これまではそんな多摩の魅力を‟多摩発”で伝えてきましたが、新たな視点、例えば東京23区で働く・住まう人の目線から紐解いてみると、多摩の魅力ってなんだろう…?どう表現するとより多くの人に伝わるのだろう…?そう感じたことが刊行のきっかけでもあった書籍『青い東京』。
先日、編者であるセイタロウデザインの皆さんと共に、下北沢「B&B」で12月3日(水)に開催した刊行記念イベントの一部をお届けします。

書籍『青い東京』とは?
BALL.WEB MAGAZINEをご覧の方にとって、改めての説明は不要かもしれませんが、「多摩エリア」とは東京都23区以外の30市町村のこと。
東は若者や観光客でにぎわう繁華街・吉祥寺、そして西は町域の約94%が森林という圧倒的な自然環境に恵まれた奥多摩町まで、約430万人が暮らしているエリアです。「エリア」や「地域」でひとくくりに呼ばれてはいますが、その特徴や魅力は一言では言い表せません。
そんなひとまとめにできない多摩で生きる人たち、働く人たち、自分らしさを地域で活かす人たちの中でも、特に率先して動くことで地域に良い影響を与えている、魅力あふれる8組の若者たちにインタビュー。東京の第一線、そして世界で活躍するセイタロウデザインが編集したのが書籍『青い東京』です。
青い東京▶https://keyaki-s.co.jp/detail/aoitokyo/
“多摩で生きる”を再発見する夜
──下北沢B&Bで語られた、多様な生き方と土地のポテンシャル
イベントに登壇したのは、セイタロウデザインのクリエイティブディレクター・山﨑晴太郎さん、プランニング・コピーライティング担当の松本慎平さん、デザイナーであり本書ではディレクションも担った斉藤千奈津さん、そして弊社代表の小崎奈央子。
書籍の中で紹介をさせていただいた方々も交えたクロストークを行いながら、多摩という土地のポテンシャルや魅力について多角的な議論を交わしました。

「多摩をデザインできれば、どこでもデザインできる」
晴太郎さんが冒頭で語ったこの言葉は、『BALL.』Vol.2に掲載したインタビューの中でも出きたもの。当時同様に「東京は第2都市すらデザインできていない。
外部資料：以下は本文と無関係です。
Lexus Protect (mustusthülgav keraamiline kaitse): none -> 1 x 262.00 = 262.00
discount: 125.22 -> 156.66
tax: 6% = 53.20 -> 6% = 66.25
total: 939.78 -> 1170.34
多摩がデザインできれば、どこでもデザインできる」という考えを、この日集まった参加者の皆さんにも投げかけました。
そして、役者が役作りをするように“地域の思いを憑依させながらデザインする”話から、現代社会における‟タグを付けないと不安”という文化への批評まで、話題は多岐にわたりました。
「社会がタグをつけすぎている。でも多摩は全部を受け止める度量がある」
東京23区とは異なるロジックで動く多摩の人たち、そして多様な働き方が許容される余白がある多摩という場所。その独自性こそが、多摩の最大の可能性だという指摘に、参加者も深く頷いていました。
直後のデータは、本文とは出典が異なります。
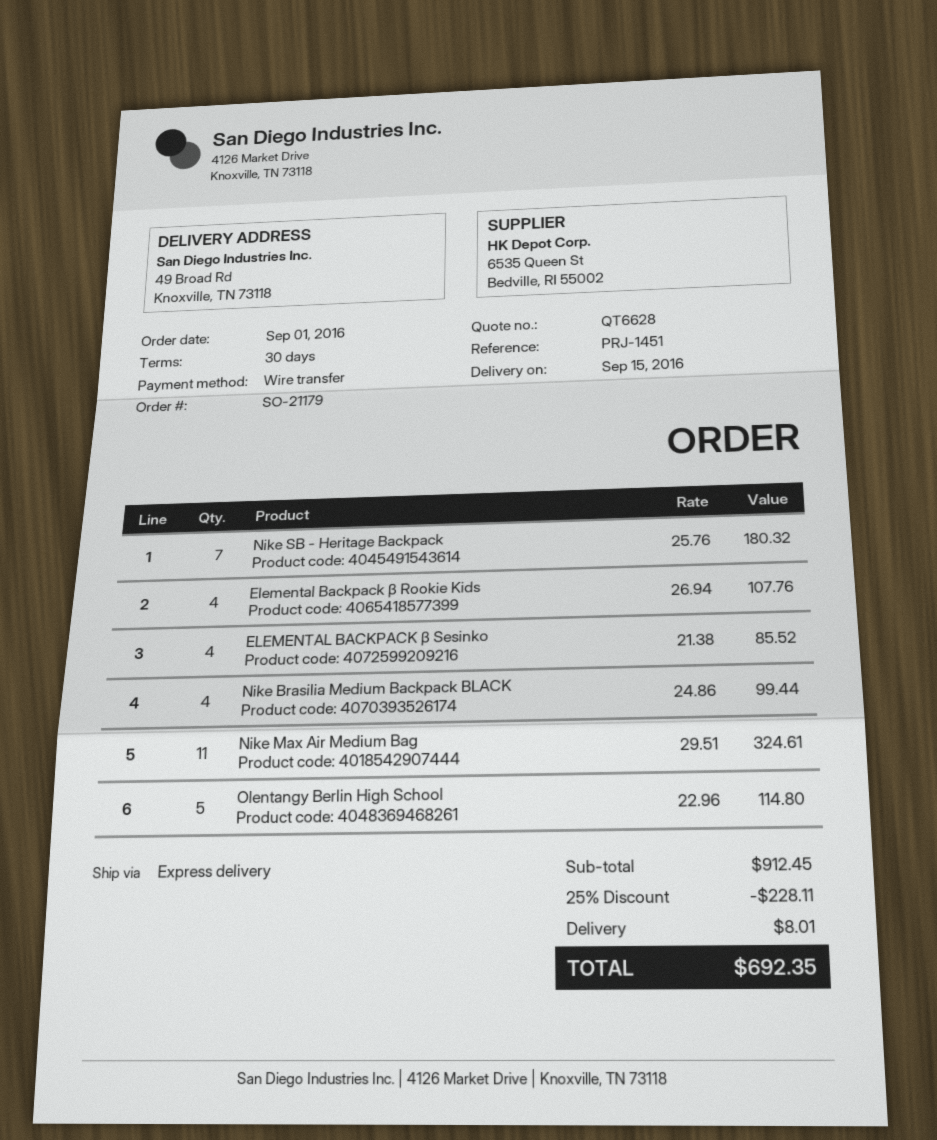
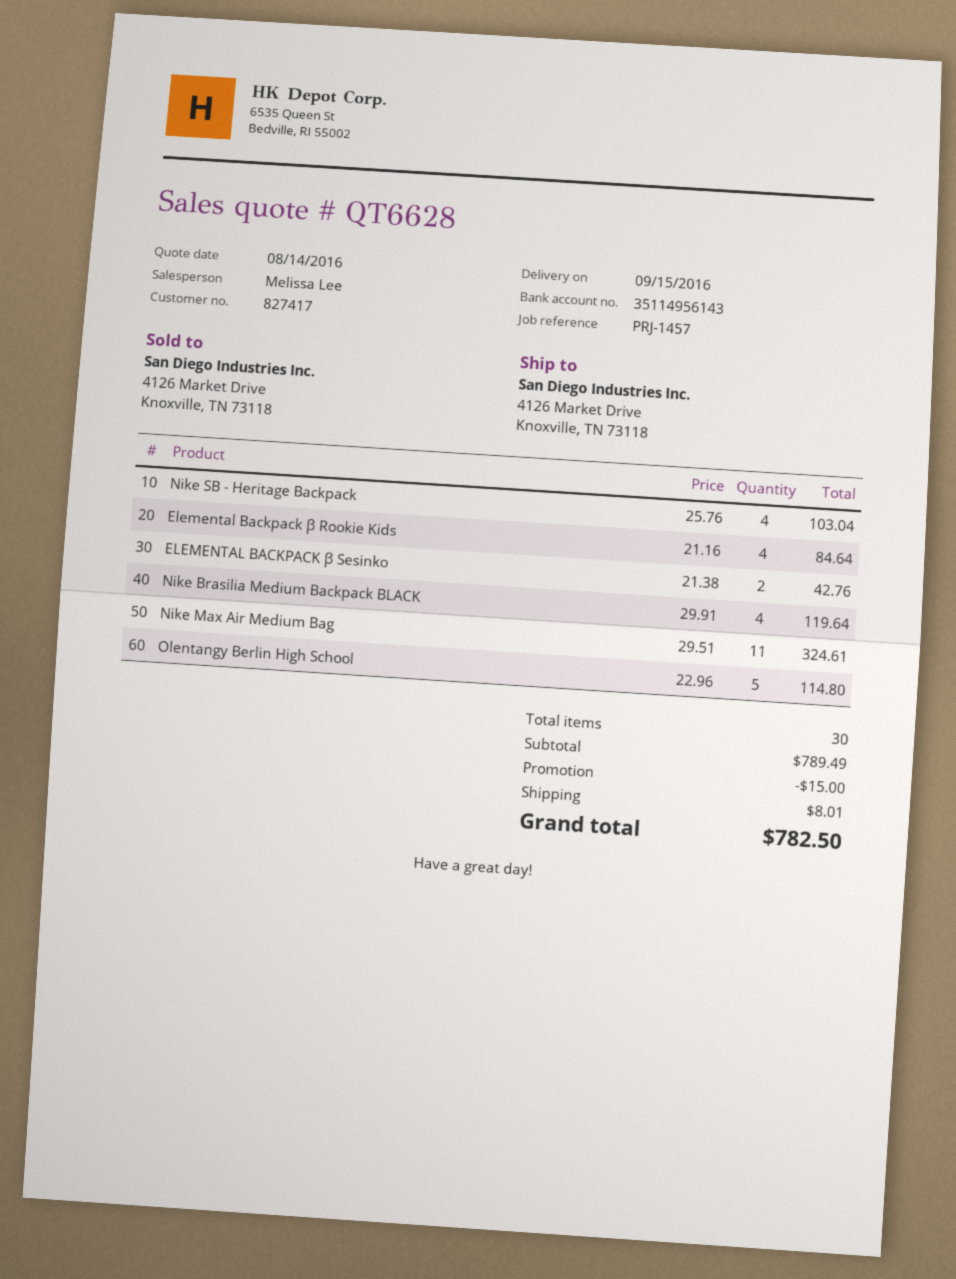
reference: PRJ-1451 -> PRJ-1457
ship to: 49 Broad Rd, Knoxville, TN 73118 -> 4126 Market Drive, Knoxville, TN 73118
Nike SB - Heritage Backpack: 7 x 25.76 = 180.32 -> 4 x 25.76 = 103.04
Elemental Backpack β Rookie Kids: 4 x 26.94 = 107.76 -> 4 x 21.16 = 84.64
ELEMENTAL BACKPACK β Sesinko: 4 x 21.38 = 85.52 -> 2 x 21.38 = 42.76
Nike Brasilia Medium Backpack BLACK: 4 x 24.86 = 99.44 -> 4 x 29.91 = 119.64
subtotal: 912.45 -> 789.49
discount: 228.11 -> 15.00
total: 692.35 -> 782.50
そんな晴太郎さんの貴重な思い・考えを知ることができるイベントの様子は、2026年3月5日(木)までアーカイブ配信で見ることができるので、詳しく知りたい方はぜひチェックしてみてください!
▼アーカイブ配信
https://bbarchive251203a.peatix.com/view
「魅力を言葉にできない。それが多摩の魅力」
晴太郎さんの思いを受けてこう切り出したのは、弊社・小崎。『青い東京』を共につくった小崎は「多摩を上手く説明できないことこそ魅力の証拠」「総括できない土地。それが悪いわけじゃない」などと語り、誰よりも深い多摩愛を持ってイベント会場を盛り上げました。
そして、「多摩では複数の肩書きを持つ人が多く、23区の“本業の派生としての副業”とは違い、重ねることで新しいキャリアをつくる“複業”が自然に生まれる」と指摘。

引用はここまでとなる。